In November of 2010, the New York Times did a story about how some Florida foreclosure defense attorneys charge homeowners facing foreclosure.  I was troubled by the fees being charged by some of my colleagues, and it prompted me to write this blog.  After inquiry from a Florida homeowner today, I’m fired up about this issue again, so it’s time to circle back and talk about the fees that defense attorneys charge homeowners.

First off, I realize there are different ways to skin a cat, particularly in the foreclosure defense industry.  It’s not my prerogative to say that I’m right and the fees everyone else charges are wrong or unreasonable.  That said, I have seen instances where the fees being charged by some foreclosure defense attorneys are just patently ridiculous, totally unreasonable, and offensive.

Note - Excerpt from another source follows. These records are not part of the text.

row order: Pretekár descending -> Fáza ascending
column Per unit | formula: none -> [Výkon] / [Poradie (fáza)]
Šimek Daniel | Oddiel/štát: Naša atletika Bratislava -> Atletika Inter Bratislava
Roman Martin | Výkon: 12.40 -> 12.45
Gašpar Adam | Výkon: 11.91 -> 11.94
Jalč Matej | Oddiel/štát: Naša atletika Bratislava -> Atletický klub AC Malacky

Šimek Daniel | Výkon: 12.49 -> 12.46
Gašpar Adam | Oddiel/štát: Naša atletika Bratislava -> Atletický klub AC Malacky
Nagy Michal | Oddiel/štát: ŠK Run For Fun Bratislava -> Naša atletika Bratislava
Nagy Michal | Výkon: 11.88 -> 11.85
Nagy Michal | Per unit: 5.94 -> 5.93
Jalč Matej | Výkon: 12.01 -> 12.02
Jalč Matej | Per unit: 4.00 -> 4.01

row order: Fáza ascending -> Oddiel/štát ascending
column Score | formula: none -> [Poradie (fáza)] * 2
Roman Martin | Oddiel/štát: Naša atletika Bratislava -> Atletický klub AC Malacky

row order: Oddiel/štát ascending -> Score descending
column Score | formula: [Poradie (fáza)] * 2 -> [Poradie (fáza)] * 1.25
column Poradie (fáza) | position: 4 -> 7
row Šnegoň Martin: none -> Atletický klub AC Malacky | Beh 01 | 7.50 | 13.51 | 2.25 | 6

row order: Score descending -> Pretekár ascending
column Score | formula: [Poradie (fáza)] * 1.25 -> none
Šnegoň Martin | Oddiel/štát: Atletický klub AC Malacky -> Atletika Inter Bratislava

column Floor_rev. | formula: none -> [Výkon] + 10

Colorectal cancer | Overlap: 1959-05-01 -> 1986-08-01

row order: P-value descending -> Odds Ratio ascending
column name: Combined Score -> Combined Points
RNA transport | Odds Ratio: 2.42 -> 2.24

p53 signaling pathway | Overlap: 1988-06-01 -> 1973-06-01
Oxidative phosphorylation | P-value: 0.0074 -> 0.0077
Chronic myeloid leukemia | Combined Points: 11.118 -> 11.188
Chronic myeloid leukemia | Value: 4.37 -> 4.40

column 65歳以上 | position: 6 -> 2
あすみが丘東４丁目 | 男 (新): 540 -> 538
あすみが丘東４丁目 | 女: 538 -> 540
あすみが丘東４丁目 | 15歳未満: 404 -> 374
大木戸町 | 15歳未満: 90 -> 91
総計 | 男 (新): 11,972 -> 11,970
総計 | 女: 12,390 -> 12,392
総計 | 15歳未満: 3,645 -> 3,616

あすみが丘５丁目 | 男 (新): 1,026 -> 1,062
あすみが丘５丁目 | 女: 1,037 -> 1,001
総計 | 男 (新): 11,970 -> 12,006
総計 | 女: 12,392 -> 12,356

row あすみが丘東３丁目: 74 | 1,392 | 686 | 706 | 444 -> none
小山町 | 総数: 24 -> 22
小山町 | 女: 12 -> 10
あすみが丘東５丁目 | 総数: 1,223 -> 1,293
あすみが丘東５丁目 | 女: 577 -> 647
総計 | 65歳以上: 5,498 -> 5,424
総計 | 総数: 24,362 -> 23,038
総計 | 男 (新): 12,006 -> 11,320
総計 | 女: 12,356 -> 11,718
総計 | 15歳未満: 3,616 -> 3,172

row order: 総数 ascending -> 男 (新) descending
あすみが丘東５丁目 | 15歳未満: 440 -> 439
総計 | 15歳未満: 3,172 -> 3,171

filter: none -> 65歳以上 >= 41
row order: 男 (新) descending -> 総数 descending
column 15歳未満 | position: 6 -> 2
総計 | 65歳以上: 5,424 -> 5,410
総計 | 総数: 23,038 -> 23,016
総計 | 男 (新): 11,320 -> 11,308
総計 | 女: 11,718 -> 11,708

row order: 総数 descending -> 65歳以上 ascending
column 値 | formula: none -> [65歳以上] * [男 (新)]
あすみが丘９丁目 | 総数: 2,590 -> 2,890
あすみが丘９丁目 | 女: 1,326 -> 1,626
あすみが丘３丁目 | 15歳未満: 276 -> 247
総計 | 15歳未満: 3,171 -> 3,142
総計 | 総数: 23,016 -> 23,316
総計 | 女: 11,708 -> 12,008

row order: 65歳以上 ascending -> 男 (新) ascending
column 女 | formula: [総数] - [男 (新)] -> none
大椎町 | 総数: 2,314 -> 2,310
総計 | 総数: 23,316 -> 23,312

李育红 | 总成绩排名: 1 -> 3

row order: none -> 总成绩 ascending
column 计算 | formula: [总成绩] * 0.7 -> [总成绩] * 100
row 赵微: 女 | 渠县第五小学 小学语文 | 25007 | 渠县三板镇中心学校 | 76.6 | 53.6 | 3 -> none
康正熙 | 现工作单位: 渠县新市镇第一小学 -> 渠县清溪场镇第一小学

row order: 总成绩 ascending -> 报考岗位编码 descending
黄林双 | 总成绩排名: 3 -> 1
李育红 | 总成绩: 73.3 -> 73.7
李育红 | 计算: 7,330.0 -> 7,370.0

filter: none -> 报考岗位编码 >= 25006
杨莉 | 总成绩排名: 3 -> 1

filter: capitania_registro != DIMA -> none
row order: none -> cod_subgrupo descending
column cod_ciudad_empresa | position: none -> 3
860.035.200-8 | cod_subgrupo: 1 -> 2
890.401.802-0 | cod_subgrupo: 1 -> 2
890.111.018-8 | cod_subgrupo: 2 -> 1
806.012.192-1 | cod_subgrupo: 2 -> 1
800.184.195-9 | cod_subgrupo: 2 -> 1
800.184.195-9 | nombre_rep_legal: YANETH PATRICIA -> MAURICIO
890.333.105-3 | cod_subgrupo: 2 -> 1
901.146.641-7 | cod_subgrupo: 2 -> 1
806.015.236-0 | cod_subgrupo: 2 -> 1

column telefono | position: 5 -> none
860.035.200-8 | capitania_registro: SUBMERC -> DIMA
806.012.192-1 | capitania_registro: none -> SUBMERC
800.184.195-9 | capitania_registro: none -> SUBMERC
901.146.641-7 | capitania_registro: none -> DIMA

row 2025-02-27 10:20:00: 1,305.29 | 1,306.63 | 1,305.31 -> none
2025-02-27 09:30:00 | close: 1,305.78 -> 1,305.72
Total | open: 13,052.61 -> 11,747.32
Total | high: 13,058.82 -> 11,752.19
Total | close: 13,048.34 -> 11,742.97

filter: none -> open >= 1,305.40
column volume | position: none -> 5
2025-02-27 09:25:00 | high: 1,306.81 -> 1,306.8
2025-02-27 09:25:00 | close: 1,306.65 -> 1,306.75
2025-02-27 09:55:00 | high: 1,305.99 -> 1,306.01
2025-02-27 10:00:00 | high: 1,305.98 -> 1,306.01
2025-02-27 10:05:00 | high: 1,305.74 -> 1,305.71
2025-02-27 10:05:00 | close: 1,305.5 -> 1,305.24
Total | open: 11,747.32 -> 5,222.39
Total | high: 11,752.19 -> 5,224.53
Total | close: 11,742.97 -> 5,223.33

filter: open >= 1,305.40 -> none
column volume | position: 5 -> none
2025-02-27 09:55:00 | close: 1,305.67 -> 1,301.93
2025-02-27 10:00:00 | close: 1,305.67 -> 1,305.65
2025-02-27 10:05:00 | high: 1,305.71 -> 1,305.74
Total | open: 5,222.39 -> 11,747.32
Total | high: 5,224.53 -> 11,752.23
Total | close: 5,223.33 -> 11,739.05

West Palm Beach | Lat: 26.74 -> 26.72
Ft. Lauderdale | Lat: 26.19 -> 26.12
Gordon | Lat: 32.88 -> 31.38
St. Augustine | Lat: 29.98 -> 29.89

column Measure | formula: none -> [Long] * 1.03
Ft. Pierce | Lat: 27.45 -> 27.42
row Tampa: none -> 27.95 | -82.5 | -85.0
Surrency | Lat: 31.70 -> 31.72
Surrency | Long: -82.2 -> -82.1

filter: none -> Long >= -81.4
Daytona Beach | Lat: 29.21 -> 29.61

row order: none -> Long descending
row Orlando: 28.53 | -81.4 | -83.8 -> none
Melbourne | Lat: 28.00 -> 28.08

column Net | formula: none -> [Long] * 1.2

Consider today’s inquiry.  A Florida homeowner contacted me by email, indicating he had retained a well-known Florida defense firm to fight his foreclosure case.  He made it clear he wanted a loan modification, and after years of trying, he was able to obtain a permanent modification.  He obtained the modification all on his own – his lawyers didn’t even realize he was doing so, and the modification was obtained through his own persistence.  To this homeowner’s surprise, however, his lawyers then told him that he owed them a contingent fee equal to 10% of the amount that the bank had sued him for.  In fact, it seems that is this firm standard fee arrangement – to obtain a 10% “contingent fee” whenever a foreclosure case is dismissed (regardless of the reason for the dismissal).

With this homeowner’s consent, I am posting a redacted copy of that firm’s fee agreement.  Do you see the language, entitling the firm to 10% of the amount demanded by the bank in the complaint if the case is dismissed?  Notice that this contingent fee seems to apply regardless of the reason the case was dismissed and even if the bank is able to immediately turn around again and file a new lawsuit.

Suppose the amount being sought in the foreclosure complaint is $500,000.  Do you seriously mean to tell me that a lawyer can charge $50,000 (10% of $500,000 = $50,000) to that homeowner where that case was dismissed even though the bank can turn right around again and re-file a new lawsuit?  That’s insanity, in my eyes.  Equally unreasonable, in my view, is a lawyer telling a client to pony up the 10% contingent fee where the foreclosure case was dismissed because the homeowner was able to procure a modification through his own efforts.

I can already see that attorney’s justifications.  “But the homeowner never would have been able to get the modification if we weren’t defending the foreclosure case and preventing the bank from foreclosing.”  I suppose that argument isn’t totally frivolous.  After all, that’s part of what we do as defense counsel – defend cases long enough that, hopefully, the parties can reach a resolution in lieu of a foreclosure.  However, just because the lawyer defended the foreclosure case, does that really mean he should get a windfall at his own client’s expense, particularly where the net result to the client is in no way commensurate with the contingent fee owed?  Personally, I don’t think so.  The fees lawyers charge should bear a reasonable relationship to the work performed and the result obtained for the client.  Standard fee agreements shouldn’t have catchalls that enable lawyers to recoup windfalls, particularly where the client may face another foreclosure suit on that same property.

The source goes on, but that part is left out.